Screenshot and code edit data
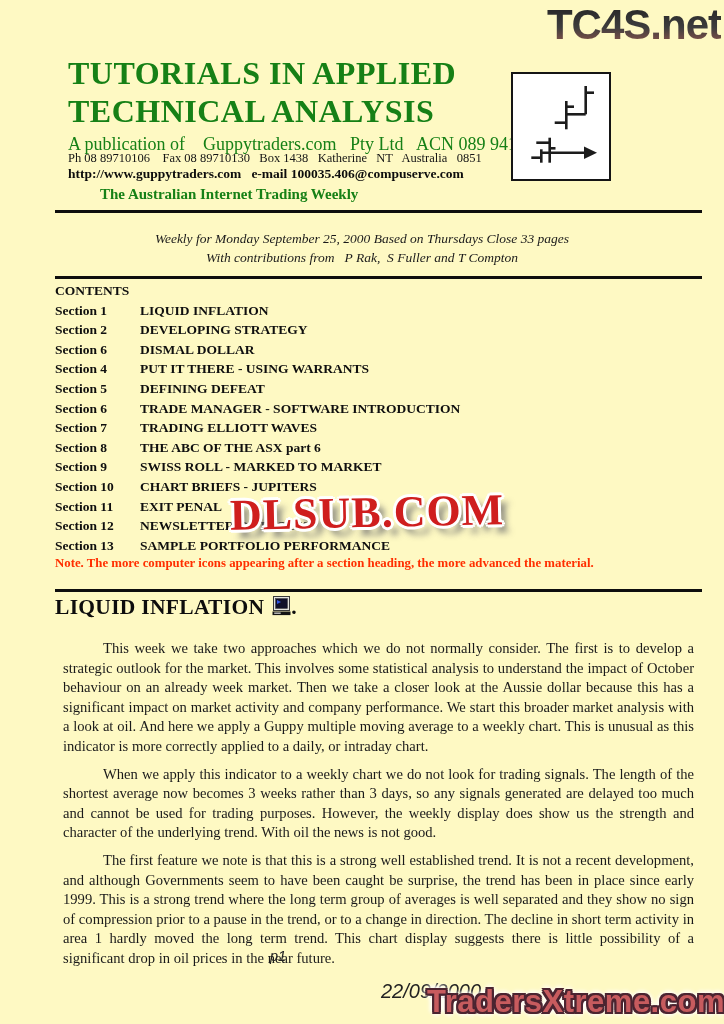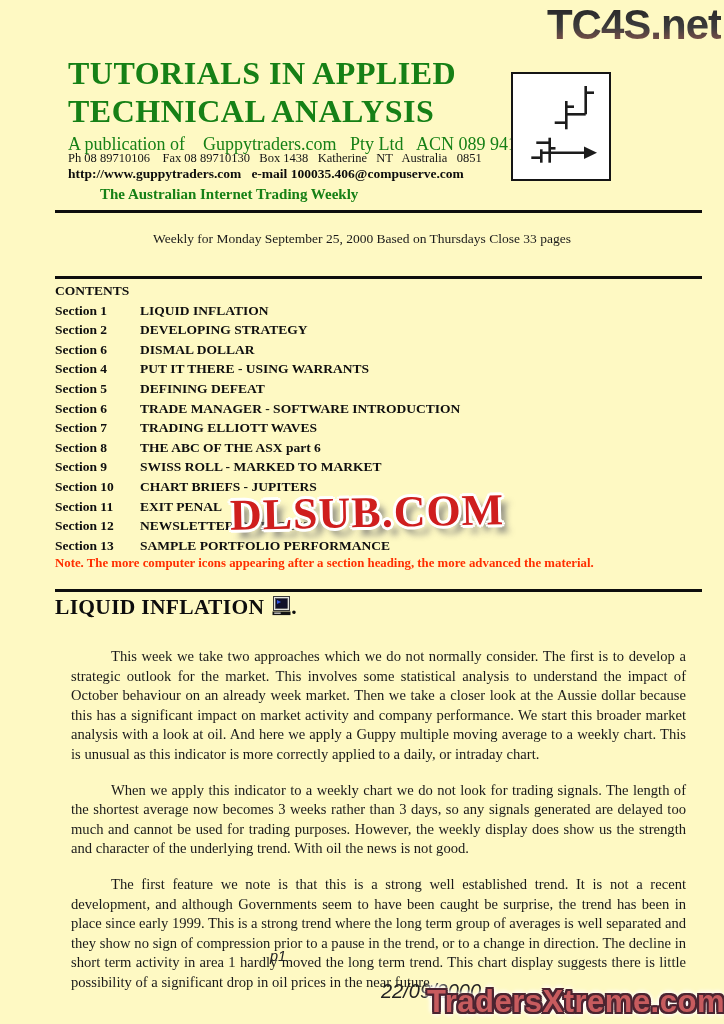--- a/index.html
+++ b/index.html
@@ -17,36 +17,36 @@
          font-size:32px;line-height:38px;letter-spacing:.5px;}
   .publine{position:absolute;left:68px;top:134px;color:#168016;font-size:18px;}
   .contactline{position:absolute;left:68px;top:151px;color:#141414;font-size:12.5px;}
   .webline{position:absolute;left:68px;top:166px;color:#0d0d0d;font-size:13.5px;font-weight:bold;}
   .tagline{position:absolute;left:100px;top:186px;color:#168016;font-size:15px;font-weight:bold;}
   .logobox{position:absolute;left:511px;top:72px;width:96px;height:105px;
            border:2px solid #151515;background:#fff;}
 
   
   .issue{position:absolute;left:0;top:229px;width:724px;text-align:center;
-         font-size:13.5px;line-height:19px;color:#1a1a1a;}
+         font-size:13.5px;line-height:19px;color:#1a1a1a;font-style:italic;}
 
   
   .contents{position:absolute;left:55px;top:281px;font-size:13.5px;font-weight:bold;
             line-height:19.6px;color:#0f0f0f;}
   .crow{display:flex;}
   .clabel{width:85px;flex:0 0 85px;}
   .note{position:absolute;left:55px;top:556px;font-size:12.8px;font-weight:bold;color:#ff2f00;}
 
   
   .heading{position:absolute;left:55px;top:595px;font-size:21.5px;font-weight:bold;
            color:#0d0d0d;letter-spacing:.3px;}
   .heading .cicon{display:inline-block;vertical-align:-3px;margin-left:8px;}
   .bodytext{position:absolute;left:55px;top:631px;width:647px;font-size:14.6px;
             line-height:19.6px;text-align:justify;color:#1a1a1a;}
-  .bodytext p{margin:16px;text-indent:40px;}
+  .bodytext p{margin:8px;text-indent:40px;}
 
   
   .pageno{position:absolute;left:270px;top:948px;font-family:"Liberation Sans",sans-serif;
           font-style:italic;font-size:14.5px;color:#222;}
   .pagedate{position:absolute;left:381px;top:948px;font-family:"Liberation Sans",sans-serif;
             font-style:italic;font-size:20px;color:#222;margin-top:32px;}
 
   
   .dlsub{position:absolute;left:217px;top:487px;width:300px;text-align:center;
          font-size:44px;font-weight:bold;letter-spacing:1px;color:#cf1e1e;
@@ -94,20 +94,21 @@
         <path d="M28.3 78.7 H72"></path>
       </g>
       <polygon points="71,72.5 84,78.7 71,85" fill="#1c1c1c"></polygon>
     </svg>
   </div>
 
   <div class="rule" style="top:210px"></div>
 
   <div class="issue">
     <div class="pre">Weekly for Monday September 25, 2000 Based on Thursdays Close 33 pages</div>
+    <div class="pre">With contributions from   P Rak,  S Fuller and T Compton</div>
   </div>
 
   <div class="rule" style="top:276px"></div>
 
   <div class="contents">
     <div>CONTENTS</div>
     <div class="crow">
       <span class="clabel">Section 1</span>
       <span>LIQUID INFLATION</span>
     </div>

Exercise details =>
What's needed is an exact copy of every entry, minus the pictures.

Your response =>
--- a/index.html
+++ b/index.html
@@ -17,36 +17,36 @@
          font-size:32px;line-height:38px;letter-spacing:.5px;}
   .publine{position:absolute;left:68px;top:134px;color:#168016;font-size:18px;}
   .contactline{position:absolute;left:68px;top:151px;color:#141414;font-size:12.5px;}
   .webline{position:absolute;left:68px;top:166px;color:#0d0d0d;font-size:13.5px;font-weight:bold;}
   .tagline{position:absolute;left:100px;top:186px;color:#168016;font-size:15px;font-weight:bold;}
   .logobox{position:absolute;left:511px;top:72px;width:96px;height:105px;
            border:2px solid #151515;background:#fff;}
 
   
   .issue{position:absolute;left:0;top:229px;width:724px;text-align:center;
-         font-size:13.5px;line-height:19px;color:#1a1a1a;}
+         font-size:13.5px;line-height:19px;color:#1a1a1a;font-style:italic;}
 
   
   .contents{position:absolute;left:55px;top:281px;font-size:13.5px;font-weight:bold;
             line-height:19.6px;color:#0f0f0f;}
   .crow{display:flex;}
   .clabel{width:85px;flex:0 0 85px;}
   .note{position:absolute;left:55px;top:556px;font-size:12.8px;font-weight:bold;color:#ff2f00;}
 
   
   .heading{position:absolute;left:55px;top:595px;font-size:21.5px;font-weight:bold;
            color:#0d0d0d;letter-spacing:.3px;}
   .heading .cicon{display:inline-block;vertical-align:-3px;margin-left:8px;}
   .bodytext{position:absolute;left:55px;top:631px;width:647px;font-size:14.6px;
             line-height:19.6px;text-align:justify;color:#1a1a1a;}
-  .bodytext p{margin:16px;text-indent:40px;}
+  .bodytext p{margin:8px;text-indent:40px;}
 
   
   .pageno{position:absolute;left:270px;top:948px;font-family:"Liberation Sans",sans-serif;
           font-style:italic;font-size:14.5px;color:#222;}
   .pagedate{position:absolute;left:381px;top:948px;font-family:"Liberation Sans",sans-serif;
             font-style:italic;font-size:20px;color:#222;margin-top:32px;}
 
   
   .dlsub{position:absolute;left:217px;top:487px;width:300px;text-align:center;
          font-size:44px;font-weight:bold;letter-spacing:1px;color:#cf1e1e;
@@ -94,20 +94,21 @@
         <path d="M28.3 78.7 H72"></path>
       </g>
       <polygon points="71,72.5 84,78.7 71,85" fill="#1c1c1c"></polygon>
     </svg>
   </div>
 
   <div class="rule" style="top:210px"></div>
 
   <div class="issue">
     <div class="pre">Weekly for Monday September 25, 2000 Based on Thursdays Close 33 pages</div>
+    <div class="pre">With contributions from   P Rak,  S Fuller and T Compton</div>
   </div>
 
   <div class="rule" style="top:276px"></div>
 
   <div class="contents">
     <div>CONTENTS</div>
     <div class="crow">
       <span class="clabel">Section 1</span>
       <span>LIQUID INFLATION</span>
     </div>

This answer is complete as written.